Le théâtre nous parle de nos comportements dans la vie de tous les jours et nous appelle à méditer, à vivre, à sentir. Un art qui, hélas, suscite peu d’intérêt aujourd’hui au Mali, selon le blogueur Lamissa Diarra. 

Le théâtre est bien le miroir de la société. Il éblouit par ses enseignements, fait frissonner par ses émotions. Il enseigne, éduque. Par cet art, le dramaturge dépeint son environnement, son monde, sa société. Il alerte, avertit et conseille. Mieux, il invite à un changement de comportement.  

Même s’il se dit à juste titre que le théâtre est l’art de l’exagération, les professionnels du métier ont pour habitude de dire qu’on ne ment pas dans le théâtre. Les actions qui se passent sur une scène de théâtre, censées exprimer la réalité telle qu’elle est, sont juste parfois poussées à l’extrême afin de véhiculer efficacement le message souhaité. 

Triste sort réservé aux spectacles de théâtre

Les spectacles de théâtre ne drainent plus assez de monde dans notre pays comme avant. Les gestionnaires des salles de spectacle, partout où elles se trouvent, proposent des spectacles pratiquement gratuits. 

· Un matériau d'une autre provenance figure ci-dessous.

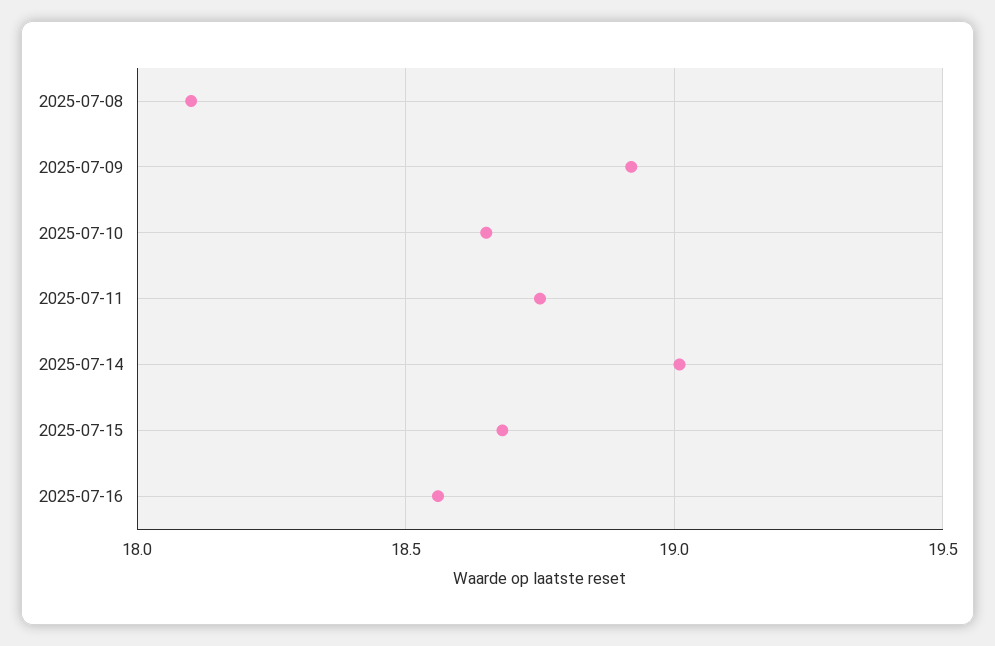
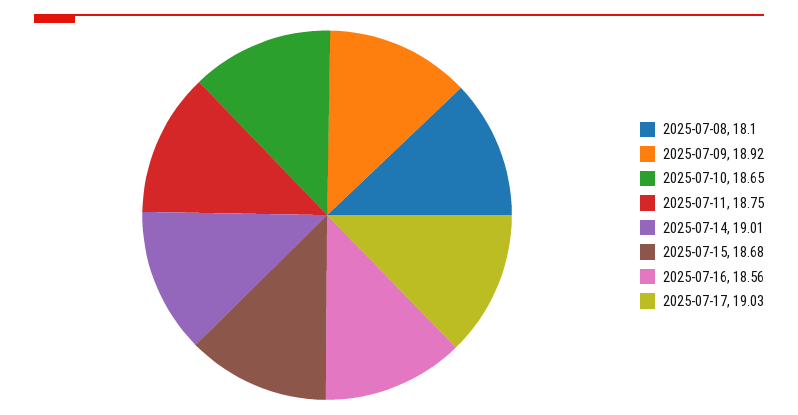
2025-07-17: none -> 19.03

Le public y est invité. Mais, hélas, le constat est le même. Dasson Diarra, artiste comédien malien, formé au Conservatoire des arts et métiers multimédia Balla Fasséké Kouyaté, confie qu’il arrive que les artistes paient de leurs poches des tickets d’entrée pour leurs parents et connaissances. « Nous le faisons pour le bonheur de les voir, assis en train d’apprendre de la vie. Mais figurez-vous qu’ils ne viennent pas», dit-il avec une pointe de tristesse dans la voix. 

 

« Le théâtre a fait ses preuves »

Pourtant, le théâtre ne nous est pas étranger dans ce vieux pays de culture et de tradition. Dans les sociétés traditionnelles maliennes, nous avions par le passé le Kotèba, ce grand espace aménagé où tous, vieux et jeunes, hommes et femmes, chefs se retrouvaient la nuit autour d’hommes et de femmes interprétant des rôles de personnes vicieuses ou sages. Ces personnes par leurs comportements de tous les jours sapaient ou consolidaient les valeurs et les principes moraux de la société. Ces scènes représentées sur l’espace public, traitant de tous les sujets de la vie sociale, visaient avec humour et courtoisie, à attirer l’attention des uns et des autres sur leurs comportements au quotidien, et à les inviter à un changement pour le bien-être de toute la communauté. Le théâtre a donc fait ses preuves dans notre société. 

Selon Levis Togo, artiste metteur en scène, ce manque d’intérêt pour le théâtre est dû quelque part à « la convention théâtrale, c’est-à-dire le théâtre à l’italienne, et non sous forme de Kotèba qui est la forme connue de nos populations ». Et Dasson Diarra d’ajouter : « La compréhension des pièces de théâtre représentées dans nos salles de spectacle pose aussi problème. Même s’il existe chez nous des spectacles 100% en langue bamanankan, 90%  des pièces représentées sont en français. Ce qui fait que les non-instruits ont de la peine à comprendre certains passages ». 

Vivre de son art

Menant un combat pouvant déplaire à bien de niveaux, l’homme de théâtre n’espère point bénéficier d’une aide financière étatique, moins inspirée par une volonté de le soutenir dans sa mission d’ éveilleur de conscience collective que par l’achat de sa conscience artistique. 

Le pouvoir de l’homme de théâtre est son public, son auditoire. Alors, comment vivre de son art si on n’a pas de public ? Il n’existe pas d’autres débouchés au Mali pour l’artiste professionnel de théâtre que son public occidental, amateur de son art. Que nos pièces soient écrites et représentées dans une langue autre que celles nationales relève, et à juste raison, du marketing.

En tout état de cause, le théâtre est une école et allons-nous y éduquer. « Le peu de morale que je sais, je l’ai appris sur les terrains de football et les scènes de théâtre qui resteront mes vraies universités. », disait Albert Camus.